Propranolol, post-traumatic stress disorder and narrative identity

  1. J Bell
  1. Dalhousie University, Halifax, Nova Scotia, Canada
  1. Ms J Bell, 1234 Le Marchant Street, Halifax, Nova Scotia B3H 3P7, Canada; jah.bell{at}utoronto.ca
  • Received 7 February 2008
  • Accepted 19 March 2008

Abstract

Funding: Research funded by Canadian Institutes of Health Research, NNF 80045, States of Mind: Emerging Issues in Neuroethics. While there are those who object to the prospective use of propranolol to prevent or treat post-traumatic stress disorder (PTSD), most obstreperous among them the President’s Council on Bioethics, the use of propranolol can be justified for patients with severe PTSD. Propranolol, if effective, will alter the quality of certain memories in the brain. But this is not a serious threat to the self understood in terms of narrative identity. A narrative identity framework acknowledges that memory is always being subtly altered or modified.
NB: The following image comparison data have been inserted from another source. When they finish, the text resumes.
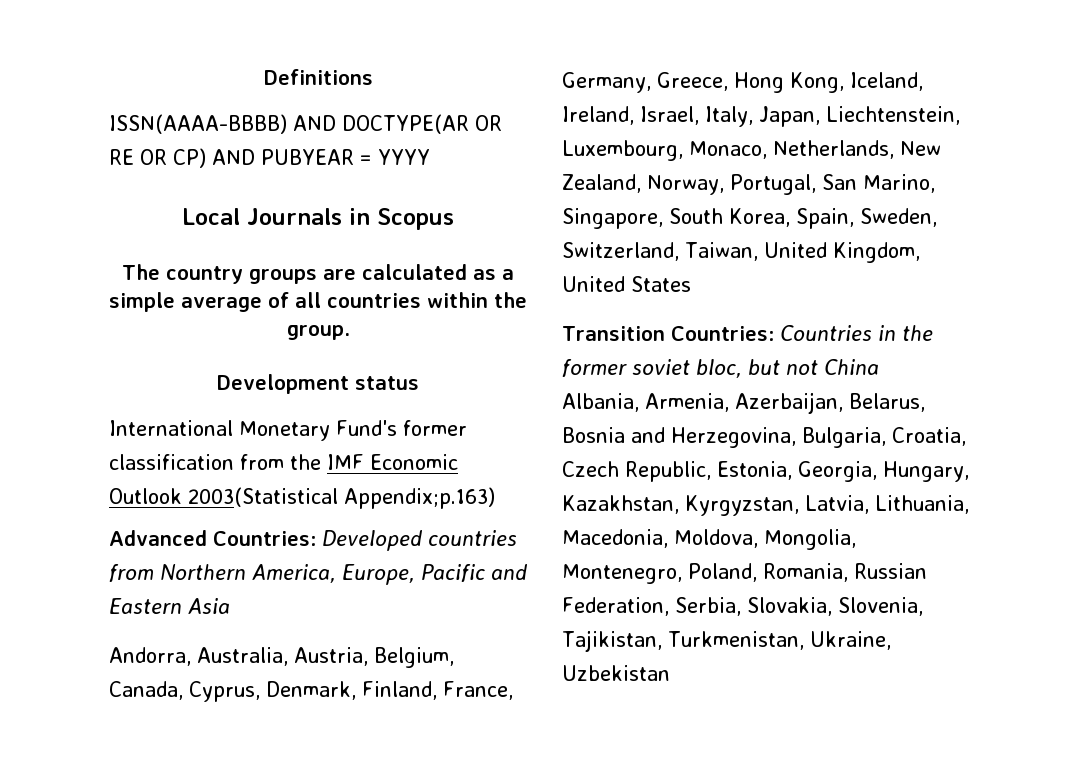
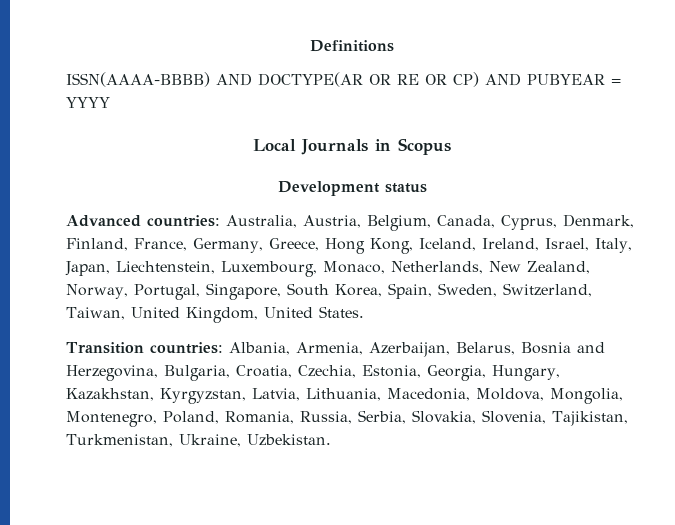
- The country groups are calculated as a simple average of all countries within the group.
  Development status
- International Monetary Fund's former classification from the IMF Economic Outlook 2003(Statistical Appendix;p.163)
- Advanced Countries: Developed countries from Northern America, Europe, Pacific and Eastern Asia
- Andorra, Australia, Austria, Belgium, Canada, Cyprus, Denmark, Finland, France, Germany, Greece, Hong Kong, Iceland, Ireland, Israel, Italy, Japan, Liechtenstein, Luxembourg, Monaco, Netherlands, New Zealand, Norway, Portugal, San Marino, Singapore, South Korea, Spain, Sweden, Switzerland, Taiwan, United Kingdom, United States
+ Advanced countries: Australia, Austria, Belgium, Canada, Cyprus, Denmark, Finland, France, Germany, Greece, Hong Kong, Iceland, Ireland, Israel, Italy, Japan, Liechtenstein, Luxembourg, Monaco, Netherlands, New Zealand, Norway, Portugal, Singapore, South Korea, Spain, Sweden, Switzerland, Taiwan, United Kingdom, United States.
- Transition Countries: Countries in the former soviet bloc, but not China
- Albania, Armenia, Azerbaijan, Belarus, Bosnia and Herzegovina, Bulgaria, Croatia, Czech Republic, Estonia, Georgia, Hungary, Kazakhstan, Kyrgyzstan, Latvia, Lithuania, Macedonia, Moldova, Mongolia, Montenegro, Poland, Romania, Russian Federation, Serbia, Slovakia, Slovenia, Tajikistan, Turkmenistan, Ukraine, Uzbekistan
+ Transition countries: Albania, Armenia, Azerbaijan, Belarus, Bosnia and Herzegovina, Bulgaria, Croatia, Czechia, Estonia, Georgia, Hungary, Kazakhstan, Kyrgyzstan, Latvia, Lithuania, Macedonia, Moldova, Mongolia, Montenegro, Poland, Romania, Russia, Serbia, Slovakia, Slovenia, Tajikistan, Turkmenistan, Ukraine, Uzbekistan.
For severe cases of PTSD propranolol may help victims who don’t respond to any other therapy or therapy combination regain their authentic self-narrative and engage once more in life activities. For those whose symptoms are not so severe the potential risks and side-effects of the drug may outweigh the benefits. Patients and family members should be allowed to decide, in consultation with their physician, whether this drug is appropriate in their case.

Footnotes

  • Competing interests: None declared.

  • i See http://clinicaltrials.gov/ (accessed 7 Sep 2008) 2005a.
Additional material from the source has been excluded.